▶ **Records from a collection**
_ _ _

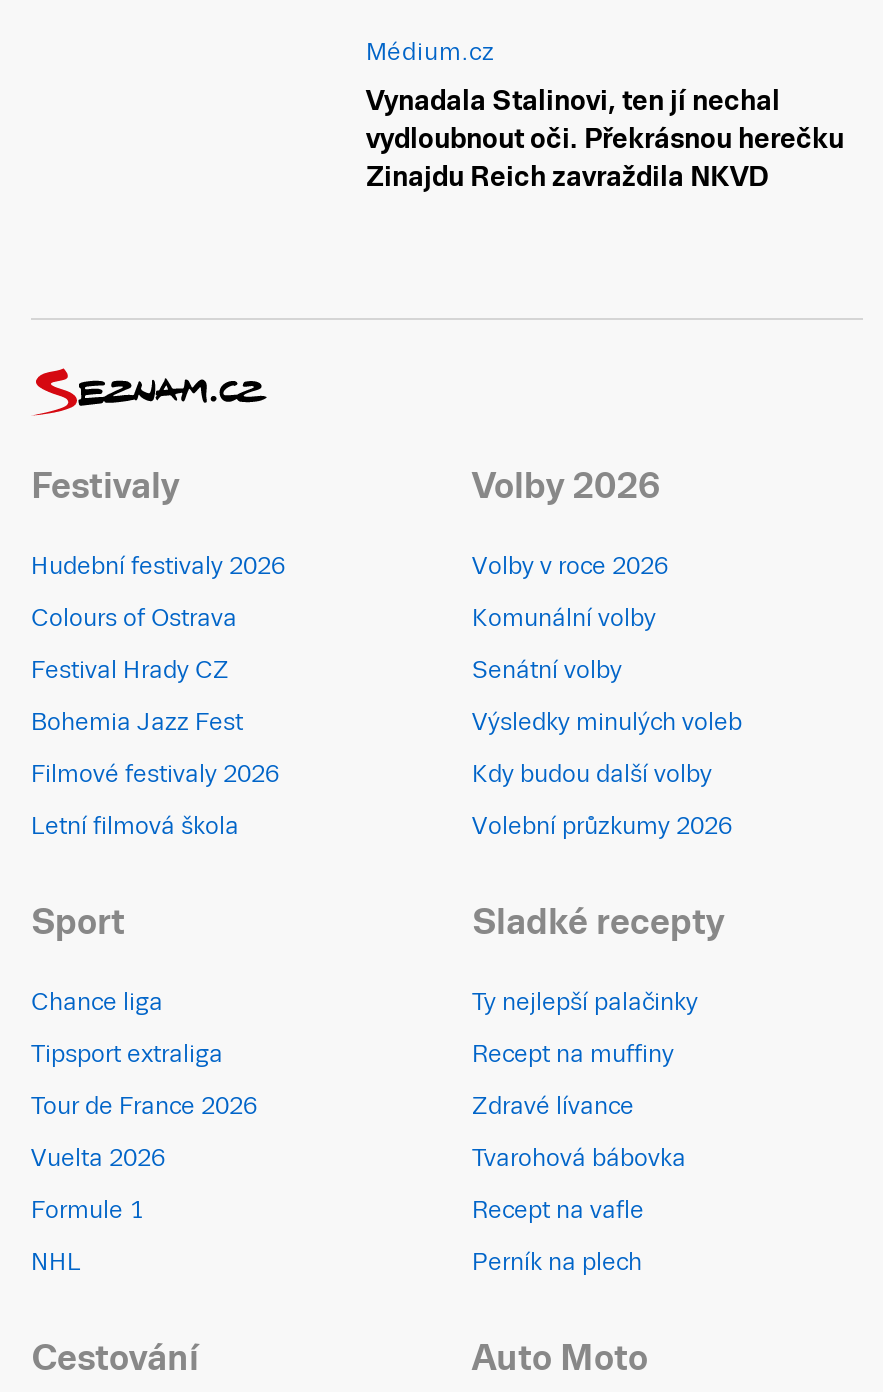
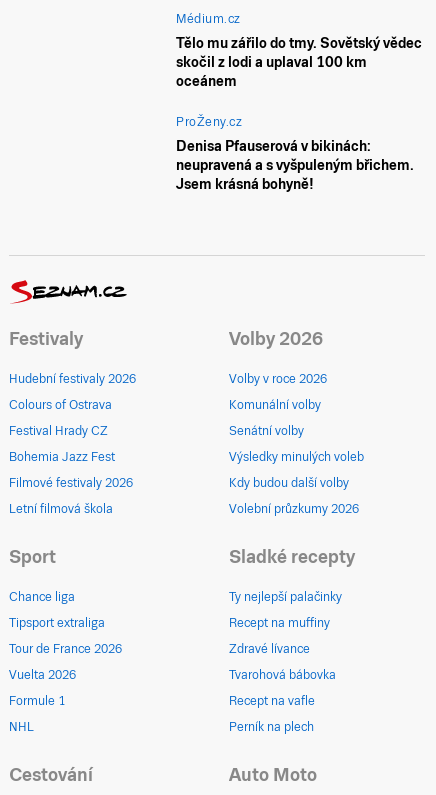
- Vynadala Stalinovi, ten jí nechal
- vydloubnout oči. Překrásnou herečku
- Zinajdu Reich zavraždila NKVD
+ Tělo mu zářilo do tmy. Sovětský vědec
+ skočil z lodi a uplaval 100 km
+ oceánem
+ ProŽeny.cz
+ Denisa Pfauserová v bikinách:
+ neupravená a s vyšpuleným břichem.
+ Jsem krásná bohyně!
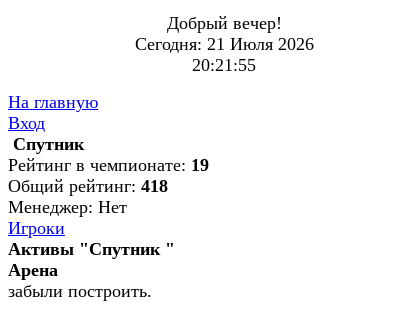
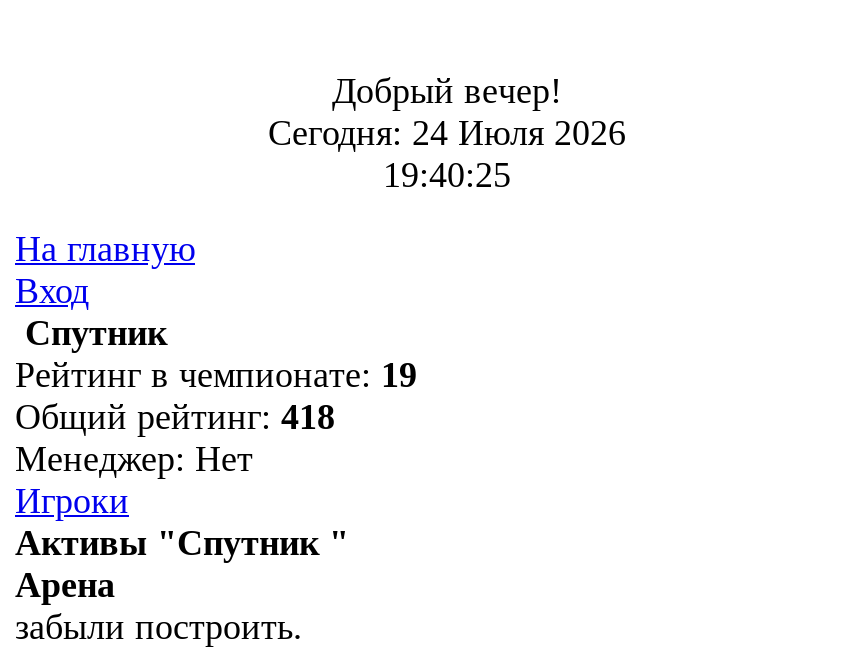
- Сегодня: 21 Июля 2026
+ Сегодня: 24 Июля 2026

- 20:21:55
+ 19:40:25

_ _ _

▶ **What needs to be done**
Skip the pictures and output all entries exactly.

▶ **Exercise output**
- Vynadala Stalinovi, ten jí nechal
- vydloubnout oči. Překrásnou herečku
- Zinajdu Reich zavraždila NKVD
+ Tělo mu zářilo do tmy. Sovětský vědec
+ skočil z lodi a uplaval 100 km
+ oceánem
+ ProŽeny.cz
+ Denisa Pfauserová v bikinách:
+ neupravená a s vyšpuleným břichem.
+ Jsem krásná bohyně!
- Сегодня: 21 Июля 2026
+ Сегодня: 24 Июля 2026

- 20:21:55
+ 19:40:25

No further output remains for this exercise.